**Exercise prompt**
Pull every line that includes the word "none" out of the data below and copy it.

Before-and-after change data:
........

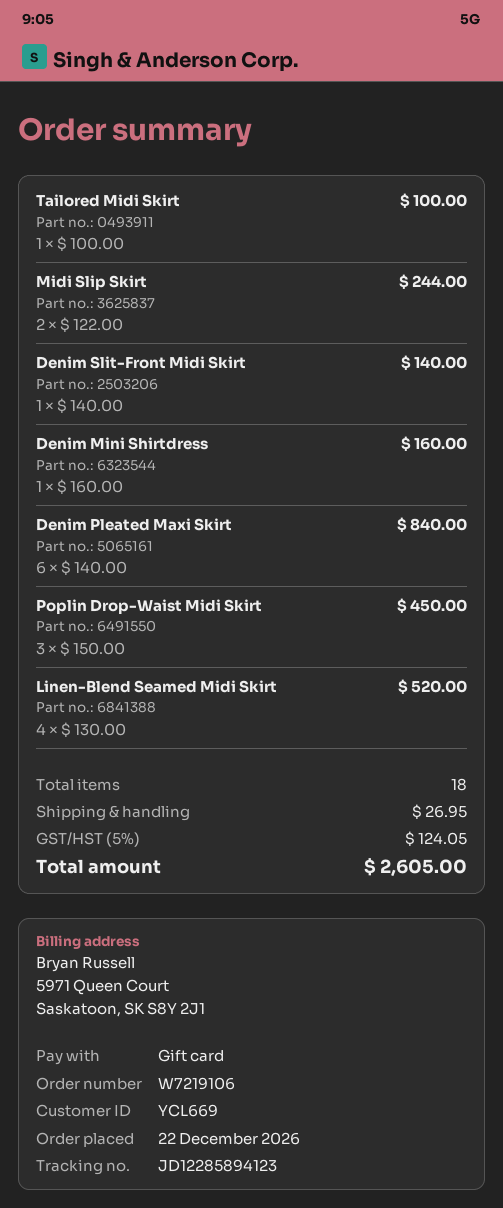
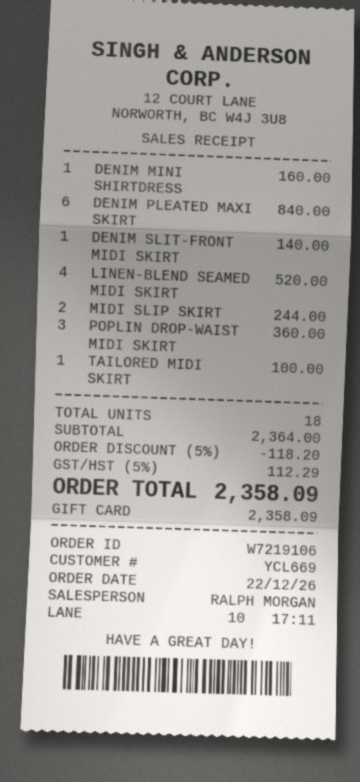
Poplin Drop-Waist Midi Skirt: 3 for 450.00 -> 3 for 360.00
discount: none -> 5% = 118.20
shipping: 26.95 -> none
tax: 5% = 124.05 -> 5% = 112.29
total: 2605.00 -> 2358.09

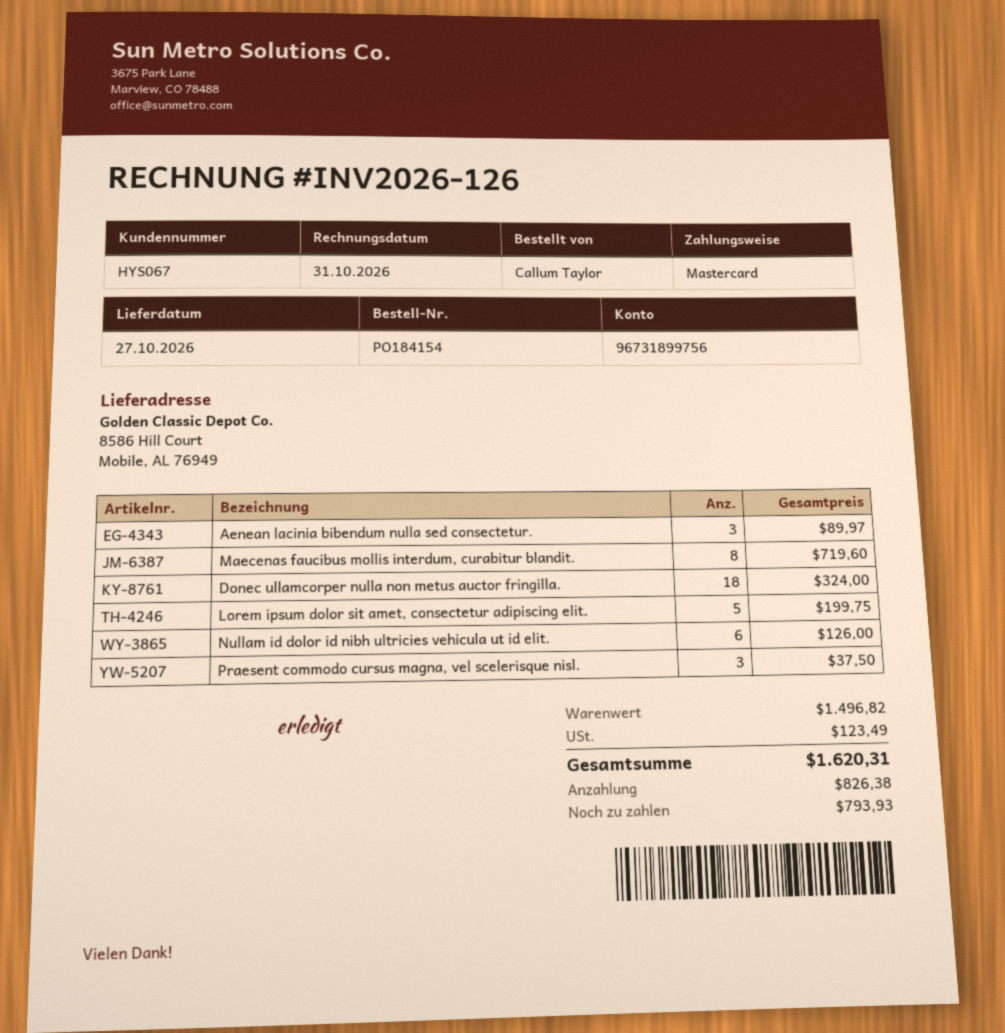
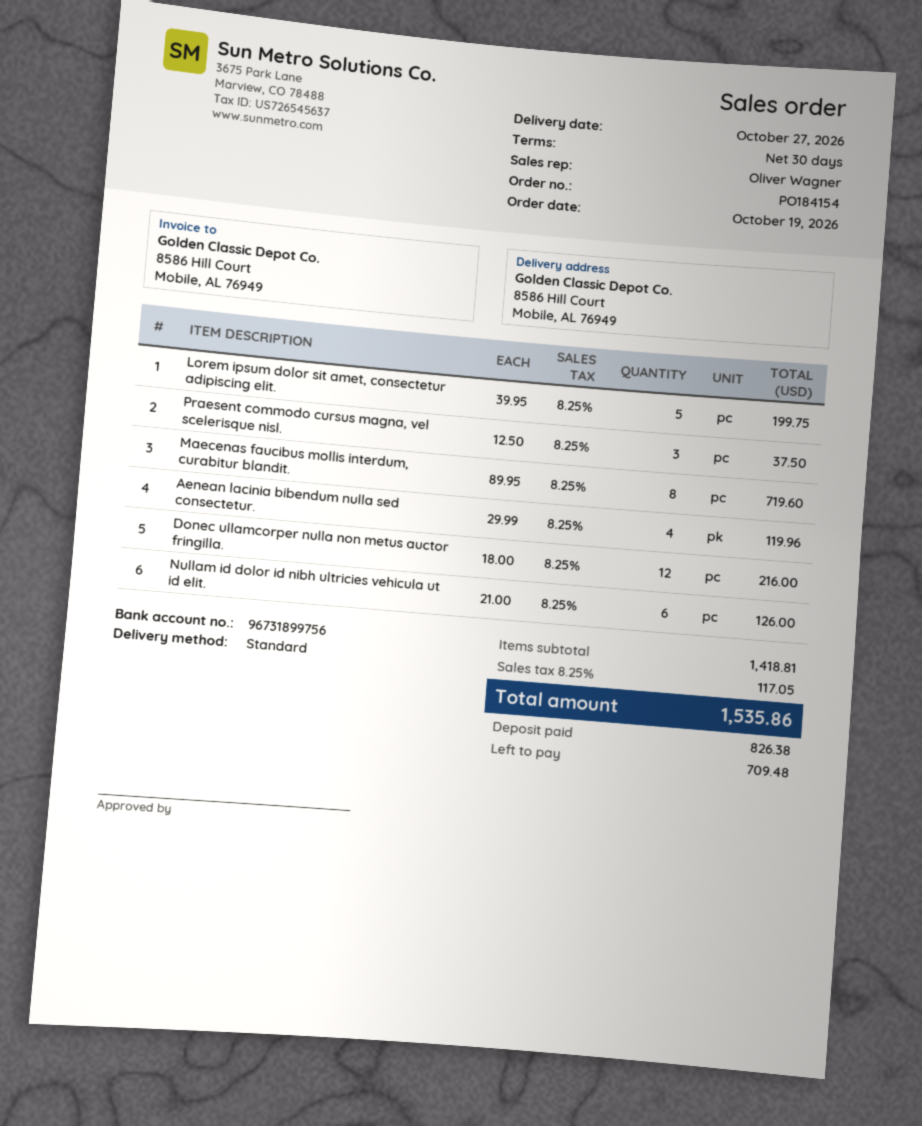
Aenean lacinia bibendum nulla sed consectetur.: 3 for 89.97 -> 4 for 119.96
Donec ullamcorper nulla non metus auctor fringilla.: 18 for 324.00 -> 12 for 216.00
subtotal: 1496.82 -> 1418.81
tax: 123.49 -> 117.05
total: 1620.31 -> 1535.86
balance: 793.93 -> 709.48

........

**Answer**
discount: none -> 5% = 118.20
shipping: 26.95 -> none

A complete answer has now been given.